White House spokesperson, Ian Sams, dispatched a memo to the editorial heads of major U.S. news outlets. In it, he emphasized, “media to ramp up its scrutiny of House Republicans for opening an impeachment inquiry based on lies.” The memo further highlighted that the GOP has yet to produce any concrete evidence against President Biden and even cited remarks from some Republican officials who have expressed doubts about the impeachment process.
This week, House Speaker Kevin McCarthy declared the launch of the impeachment inquiry against Biden, stating that the Republicans have discovered “serious and credible allegations into President Biden’s conduct — a culture of corruption.”
Subsequently, McCarthy shared with his colleagues the evidence that the GOP has accumulated over recent months, which encompasses financial records and witness testimonies. He also announced an upcoming special conference with key committee leaders, including Judiciary Chairman Jim Jordan and Ways and Means Chairman Jason Smith.
In a united front, McCarthy, Jordan, and Smith released a statement asserting, “House Republicans have uncovered an overwhelming amount of evidence showing President Joe Biden lied to the American people about his knowledge and participation in his family’s influence peddling schemes.”
To address the Republican-led investigations, the White House has formed a dedicated team, known as the “war room,” comprising legal professionals, legislative advisors, and communication experts. Following the announcement of the impeachment inquiry, Congressional Democrats swiftly rallied in support of President Biden. House Minority Leader Hakeem Jeffries proclaimed, “there is not a shred of evidence that President Joe Biden has engaged in wrongdoing” and emphasized that Democrats “will defend President Biden until the very end.”

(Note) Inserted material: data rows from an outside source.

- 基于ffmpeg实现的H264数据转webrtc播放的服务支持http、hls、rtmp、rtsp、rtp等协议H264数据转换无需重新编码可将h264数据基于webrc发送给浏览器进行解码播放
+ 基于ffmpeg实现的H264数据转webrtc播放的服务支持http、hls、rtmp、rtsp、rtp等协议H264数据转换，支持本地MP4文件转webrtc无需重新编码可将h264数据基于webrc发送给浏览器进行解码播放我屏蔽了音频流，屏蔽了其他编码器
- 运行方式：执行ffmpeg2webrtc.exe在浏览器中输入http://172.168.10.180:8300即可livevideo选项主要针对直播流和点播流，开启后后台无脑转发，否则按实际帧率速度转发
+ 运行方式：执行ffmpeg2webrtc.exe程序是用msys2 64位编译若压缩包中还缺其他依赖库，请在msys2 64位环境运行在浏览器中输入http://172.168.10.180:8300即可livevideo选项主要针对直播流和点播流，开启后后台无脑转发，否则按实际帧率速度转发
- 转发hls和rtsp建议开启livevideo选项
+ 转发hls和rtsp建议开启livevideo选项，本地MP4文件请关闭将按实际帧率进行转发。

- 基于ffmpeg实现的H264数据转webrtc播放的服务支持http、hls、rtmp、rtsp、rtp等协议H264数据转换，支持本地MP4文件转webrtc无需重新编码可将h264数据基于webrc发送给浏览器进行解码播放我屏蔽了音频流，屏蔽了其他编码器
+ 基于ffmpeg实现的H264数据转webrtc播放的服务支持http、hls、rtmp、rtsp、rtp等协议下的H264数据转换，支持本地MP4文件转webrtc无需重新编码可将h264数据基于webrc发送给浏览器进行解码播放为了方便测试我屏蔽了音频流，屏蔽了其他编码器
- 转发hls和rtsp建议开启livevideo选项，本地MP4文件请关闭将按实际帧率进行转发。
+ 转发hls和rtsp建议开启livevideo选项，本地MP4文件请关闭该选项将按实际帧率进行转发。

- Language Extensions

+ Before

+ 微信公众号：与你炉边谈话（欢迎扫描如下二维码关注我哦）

Several media outlets have begun to question the basis of the impeachment inquiry. The New York Times, for instance, reported, “Republicans have found no evidence of financial wrongdoing or corruption by the president, but said they have received enough information to warrant more investigation.” A notable interaction took place between a journalist and Rep. Scott Perry, in which the reporter suggested that the public views the inquiry as mere political retaliation. Perry responded with, “Because you don’t report on it.”